続編『ブレードランナー 2049』(2017年)は前作に続き、ハリソン・フォードが同じ役で出演しています。リドリー・ストットは製作総指揮。主演はライアン・ゴズリング。
すでに彼の辣腕——吸引力抜群のビジュアルセンス、そして既成概念を覆し、繰り返し観たくさせてしまう中毒性の高い作風は、あまねく認知されている。
この、未知の生命体との“ファースト・コンタクト”を描いた『メッセージ』もそうで、エンディングと同時に「な、何ィ!?」と「そうだったのか!」が襲ってくること受け合い。絶対に最初から観返したくなる。
と、ハードルを思いっきり上げてしまっているが、ある日、世界の主要国12ヶ所に、全長450mもの(貝のフォルムのごとき)宇宙船が降り立つのだ。大胆な設定。
アメリカにはモンタナ州の平原地に出現し、軍の精鋭チームに招集された言語学者の女性(エイミー・アダムス)が船内の知的生命体との対話方法を探ることに。
描きようによっては“コント”になりかねないシチュエーションにヴィルヌーヴ監督は、巧みに真実味を与えてみせる。しかも、外連味の利いたビジュアルで。
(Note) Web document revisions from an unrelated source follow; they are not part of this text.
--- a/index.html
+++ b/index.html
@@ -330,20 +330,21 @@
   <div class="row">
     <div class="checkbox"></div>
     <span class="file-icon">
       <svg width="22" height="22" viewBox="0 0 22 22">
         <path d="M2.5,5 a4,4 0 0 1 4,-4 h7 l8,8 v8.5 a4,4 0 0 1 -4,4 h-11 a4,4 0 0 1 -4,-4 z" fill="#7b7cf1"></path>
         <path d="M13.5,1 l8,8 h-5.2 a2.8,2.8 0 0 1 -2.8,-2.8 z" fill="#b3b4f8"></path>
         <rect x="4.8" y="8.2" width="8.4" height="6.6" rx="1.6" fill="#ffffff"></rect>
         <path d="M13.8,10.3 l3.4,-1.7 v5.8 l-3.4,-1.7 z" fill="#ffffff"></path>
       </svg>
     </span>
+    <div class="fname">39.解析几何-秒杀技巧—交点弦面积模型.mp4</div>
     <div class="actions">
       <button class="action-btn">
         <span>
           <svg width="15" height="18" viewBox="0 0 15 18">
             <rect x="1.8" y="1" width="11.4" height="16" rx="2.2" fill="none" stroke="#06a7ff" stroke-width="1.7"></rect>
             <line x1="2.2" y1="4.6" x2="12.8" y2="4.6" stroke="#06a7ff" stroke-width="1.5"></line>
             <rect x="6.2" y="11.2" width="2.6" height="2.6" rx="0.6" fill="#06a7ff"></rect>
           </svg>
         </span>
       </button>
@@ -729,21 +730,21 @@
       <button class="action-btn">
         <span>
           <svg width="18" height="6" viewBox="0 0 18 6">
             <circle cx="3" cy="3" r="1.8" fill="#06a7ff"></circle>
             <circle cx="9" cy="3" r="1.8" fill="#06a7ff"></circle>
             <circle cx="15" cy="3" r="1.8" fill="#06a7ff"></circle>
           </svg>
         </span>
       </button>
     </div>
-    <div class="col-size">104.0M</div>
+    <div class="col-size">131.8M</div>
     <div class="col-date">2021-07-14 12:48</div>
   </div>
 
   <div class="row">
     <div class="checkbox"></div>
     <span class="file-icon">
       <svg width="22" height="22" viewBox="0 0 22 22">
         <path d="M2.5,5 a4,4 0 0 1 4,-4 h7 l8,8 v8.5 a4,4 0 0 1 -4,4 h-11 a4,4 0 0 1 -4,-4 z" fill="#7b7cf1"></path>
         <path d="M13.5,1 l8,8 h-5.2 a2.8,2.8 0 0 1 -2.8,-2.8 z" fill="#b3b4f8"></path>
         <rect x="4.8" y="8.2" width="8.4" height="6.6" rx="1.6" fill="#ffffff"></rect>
巨大な宇宙船は地上10mほどの高さに浮かんでおり、最底部が一定の時間ごとに開く。
そこに調査団が昇降機で接近すると、重力が不思議なねじれを起こし、透明な壁で遮られたエイリアンの元へと運ばれ……この描写ひとつとっても観る者をワクワクさせ、ヘプタポッド(ギリシャ語で7本脚の意)と名付けられた2体のエイリアンとの対話はさらにドキドキとさせる。
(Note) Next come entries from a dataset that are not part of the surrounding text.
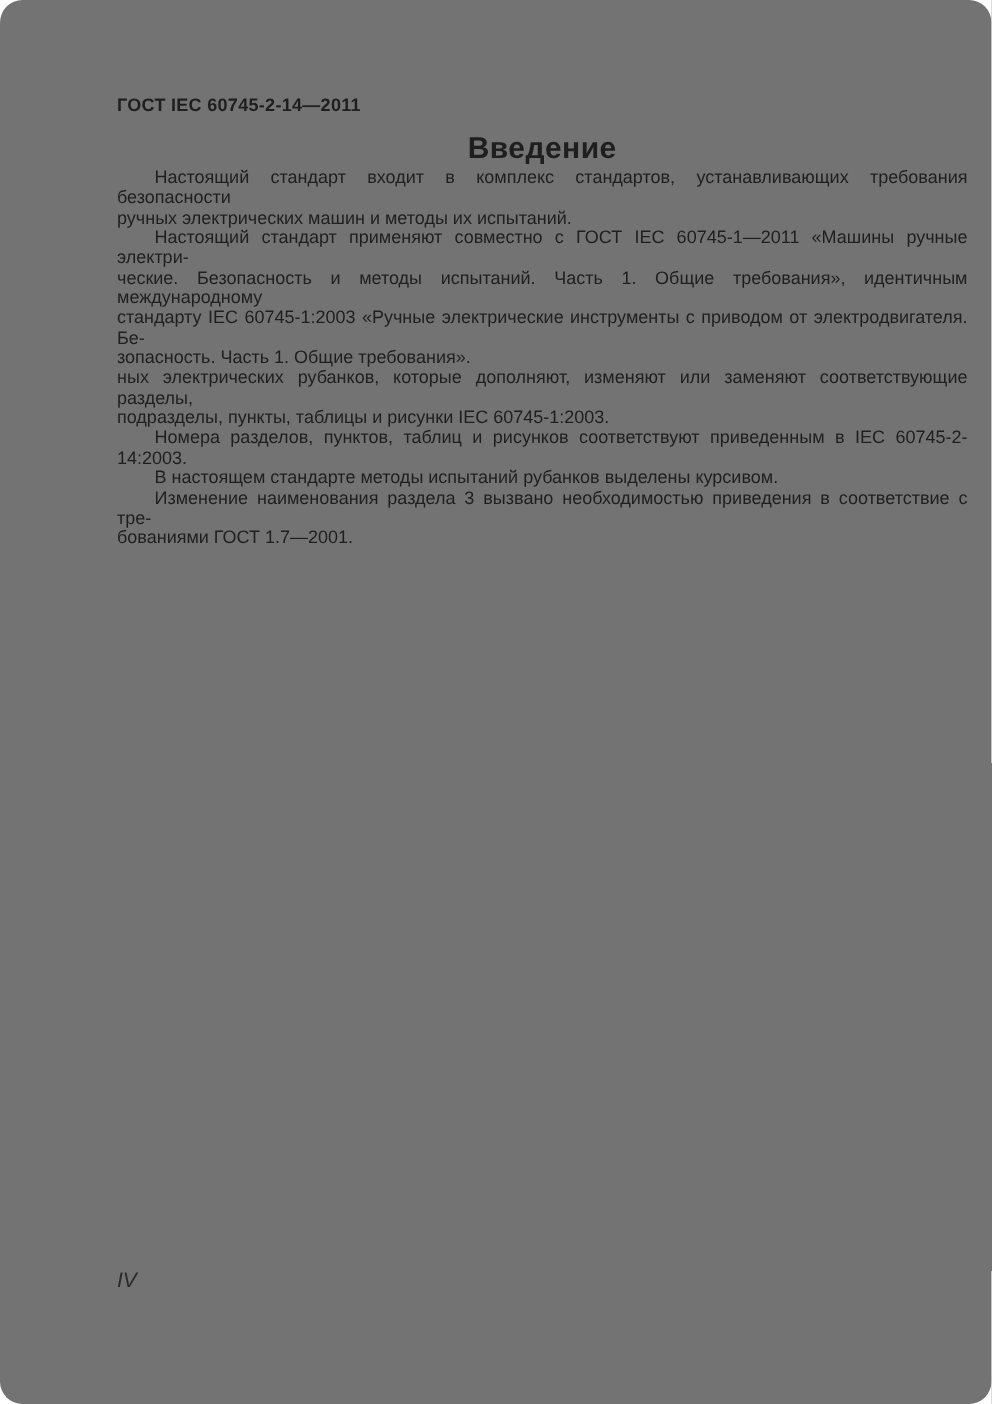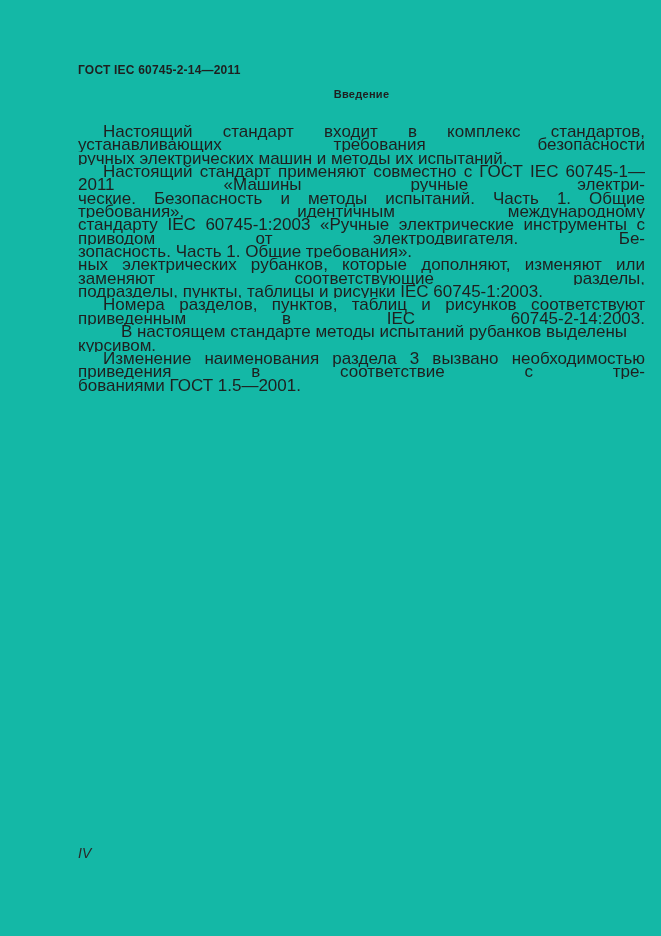--- a/index.html
+++ b/index.html
@@ -4,50 +4,51 @@
 <style>
   html, body {
     margin: 0;
     padding: 0;
     background: #ffffff;
   }
   .page {
     position: relative;
     width: 661px;
     height: 936px;
-    background: #14b8a6;
+    background: #737373;
     font-family: "Liberation Sans", sans-serif;
     color: #1f1f1f;
     overflow: hidden;
+    border-radius: 15px;
   }
   .doc-header {
     position: absolute;
     left: 78px;
     top: 63px;
     font-size: 12px;
     font-weight: bold;
     letter-spacing: 0.2px;
     white-space: nowrap;
   }
   .section-title {
     position: absolute;
     left: 78px;
     top: 88px;
     width: 567px;
     text-align: center;
-    font-size: 11px;
+    font-size: 20px;
     font-weight: bold;
     letter-spacing: 0.3px;
   }
   .content {
     position: absolute;
     left: 78px;
-    top: 125px;
+    top: 112px;
     width: 567px;
-    font-size: 17px;
+    font-size: 12px;
     line-height: 13.35px;
   }
   .para {
     margin: 0;
     padding: 0;
   }
   .line {
     text-align: justify;
     text-align-last: justify;
     overflow: hidden;
@@ -93,18 +94,18 @@
         <div class="line last">подразделы, пункты, таблицы и рисунки IEC 60745-1:2003.</div>
       </div>
       <div class="para">
         <div class="line first">Номера разделов, пунктов, таблиц и рисунков соответствуют приведенным в IEC 60745-2-14:2003.</div>
       </div>
       <div class="para">
         <div class="line first last">В настоящем стандарте методы испытаний рубанков выделены курсивом.</div>
       </div>
       <div class="para">
         <div class="line first">Изменение наименования раздела 3 вызвано необходимостью приведения в соответствие с тре-</div>
-        <div class="line last">бованиями ГОСТ 1.5—2001.</div>
+        <div class="line last">бованиями ГОСТ 1.7—2001.</div>
       </div>
     </div>
 
   <div class="page-number">IV</div>
 </div>
 
 </body></html>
唸り声を発し、触手から液体を壁に吹きかけ、謎の表意文字を投げかけるのだ。
さあどうやって、広げた“大風呂敷”を畳むのか。
これは大変な技量が必要とされるわけだが、もう一度言っておく。必ずや最初から観返したくなると。以上!
週刊SPA!2017年10月31日号掲載記事を改訂!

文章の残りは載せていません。